#### [RECORD EXCERPTS]

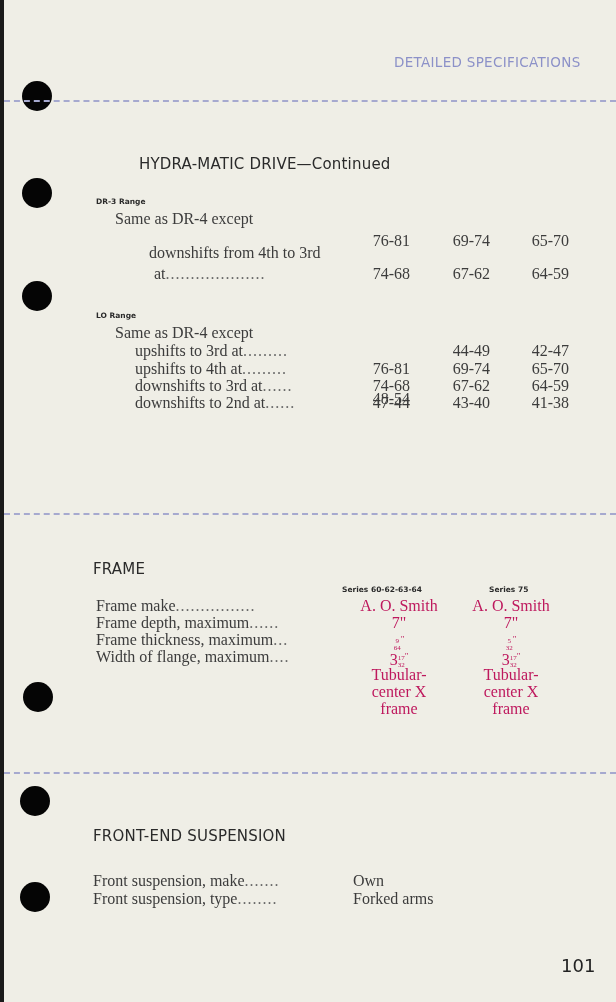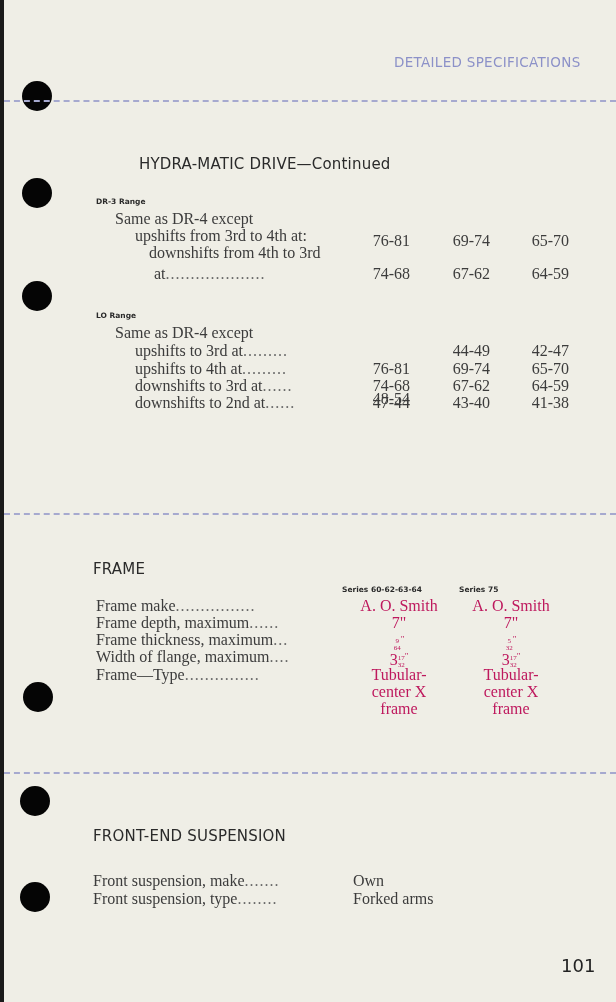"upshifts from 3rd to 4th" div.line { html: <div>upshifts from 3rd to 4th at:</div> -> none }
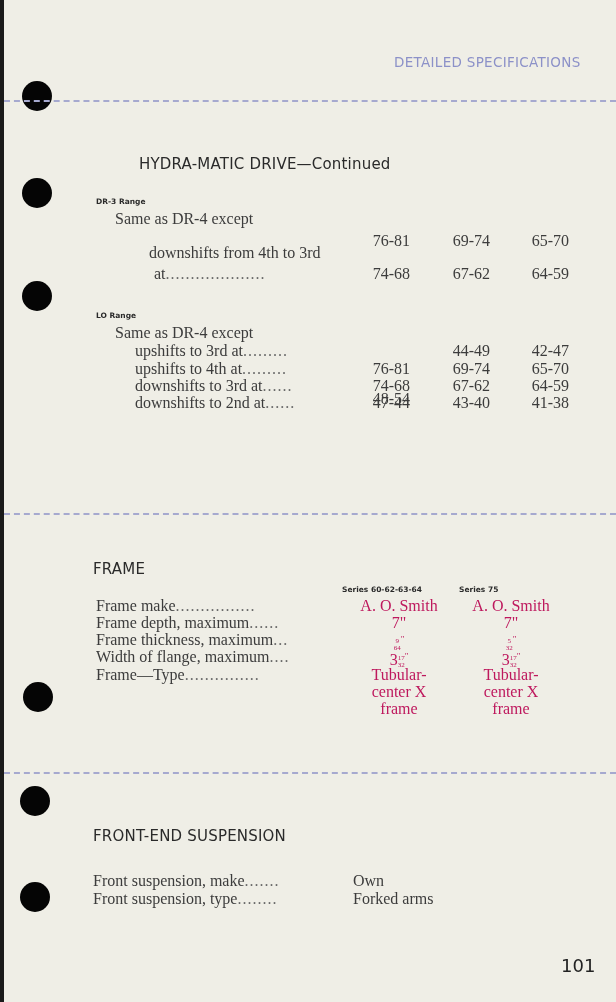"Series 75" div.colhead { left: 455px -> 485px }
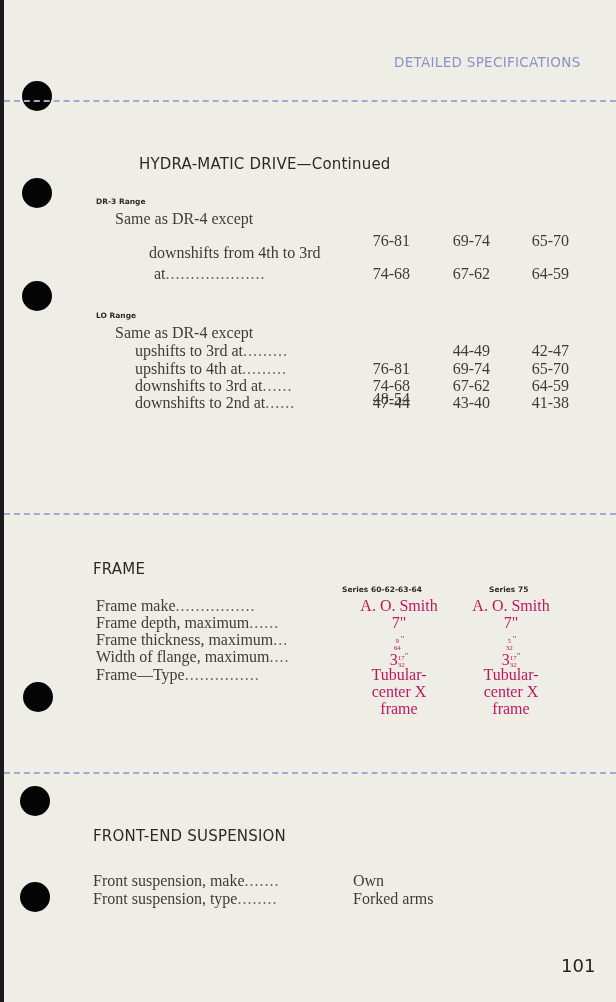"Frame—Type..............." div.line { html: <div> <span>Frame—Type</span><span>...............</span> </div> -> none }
* * *
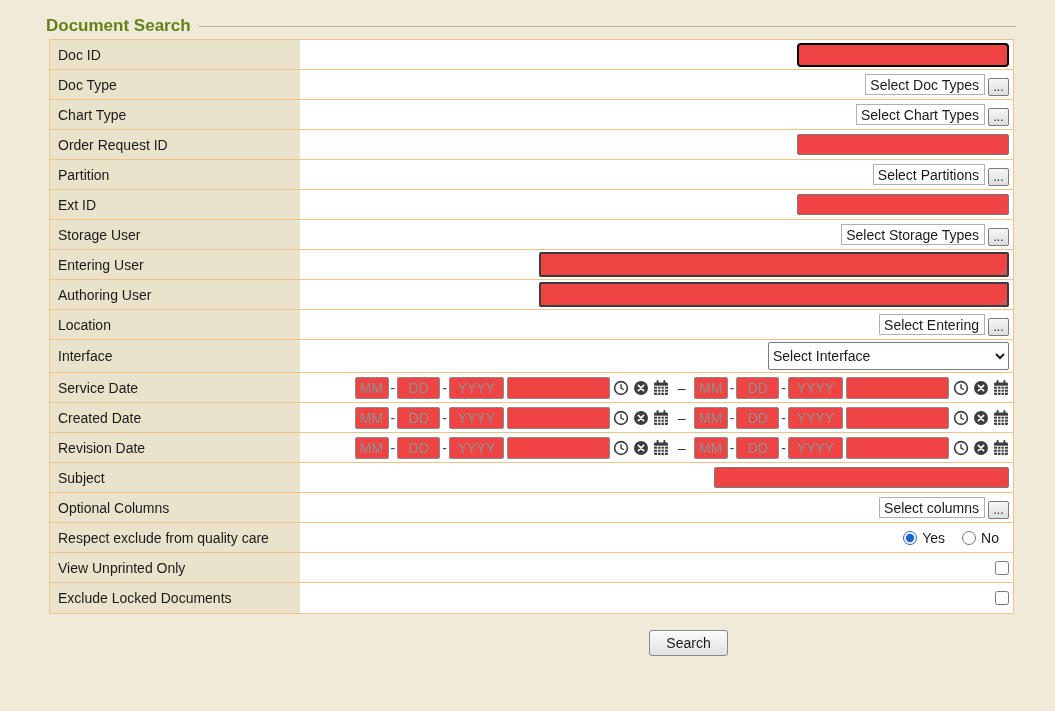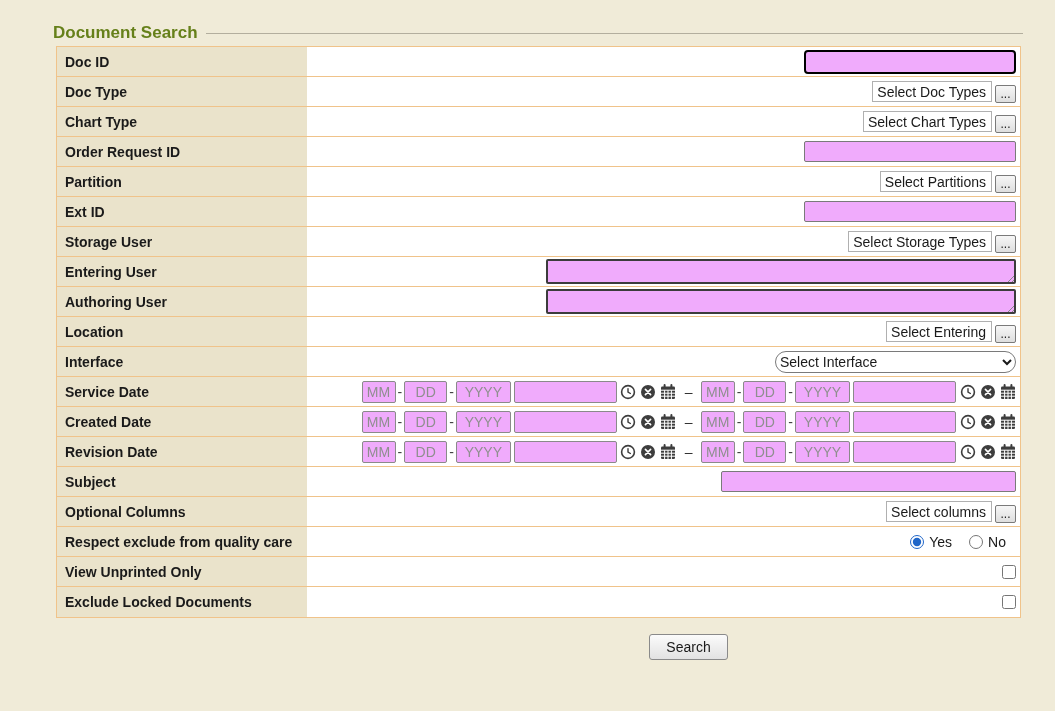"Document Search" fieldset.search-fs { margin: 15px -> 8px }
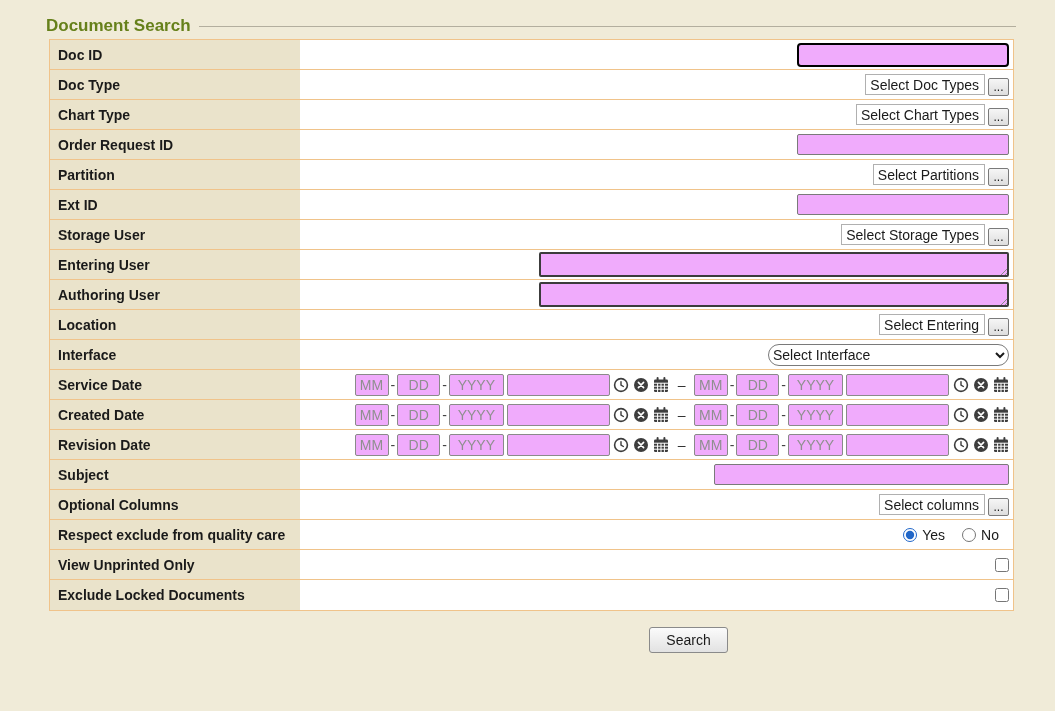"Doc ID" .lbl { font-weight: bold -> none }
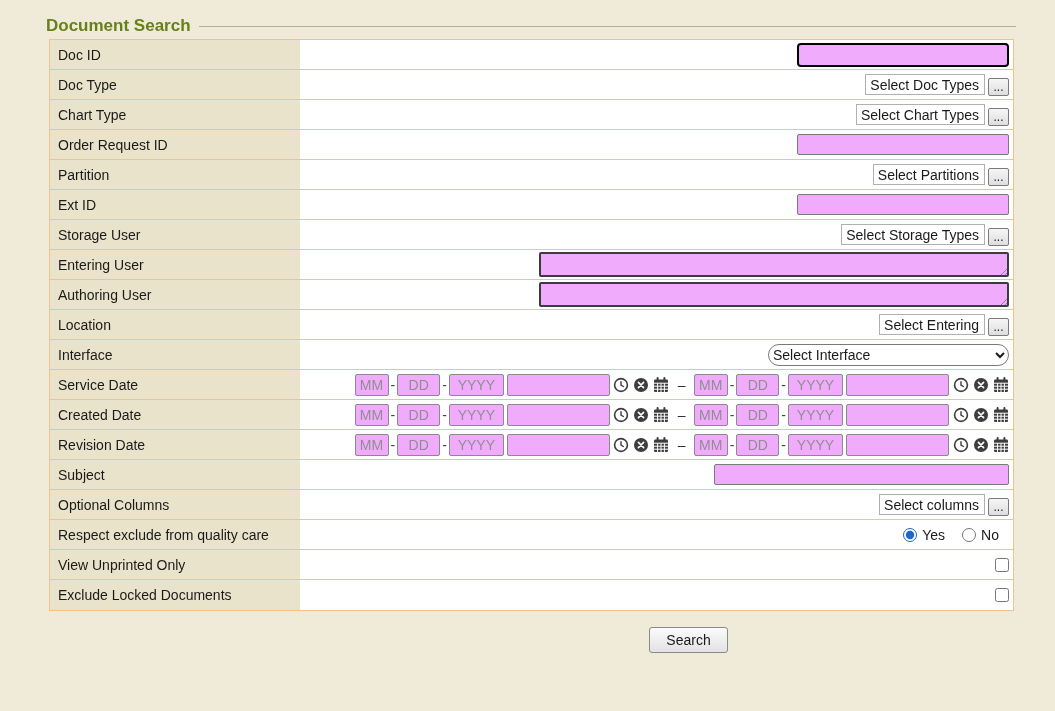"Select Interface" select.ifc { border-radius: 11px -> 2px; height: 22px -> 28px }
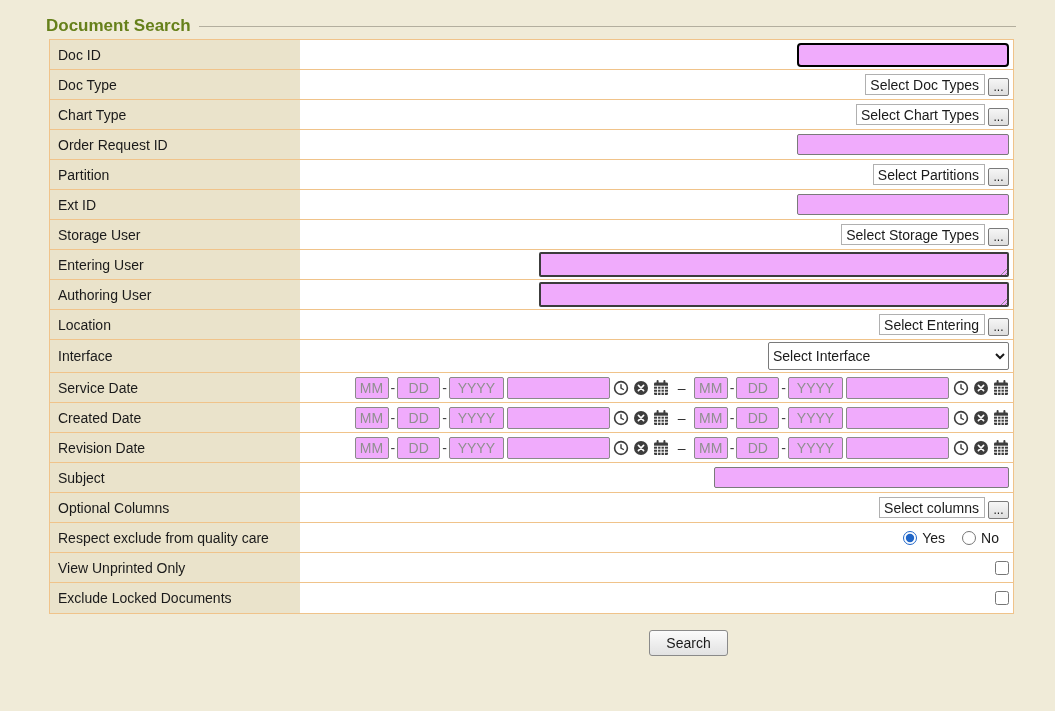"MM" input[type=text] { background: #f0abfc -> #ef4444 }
* * *
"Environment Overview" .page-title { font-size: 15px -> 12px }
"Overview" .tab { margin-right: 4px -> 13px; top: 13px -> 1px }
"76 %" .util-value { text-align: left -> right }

#### [EXERCISE DETAILS]
A line qualifies when it holds the word "Overview"; report all qualifying lines from the records above.

#### [ANSWER TO THIS PROBLEM]
"Environment Overview" .page-title { font-size: 15px -> 12px }
"Overview" .tab { margin-right: 4px -> 13px; top: 13px -> 1px }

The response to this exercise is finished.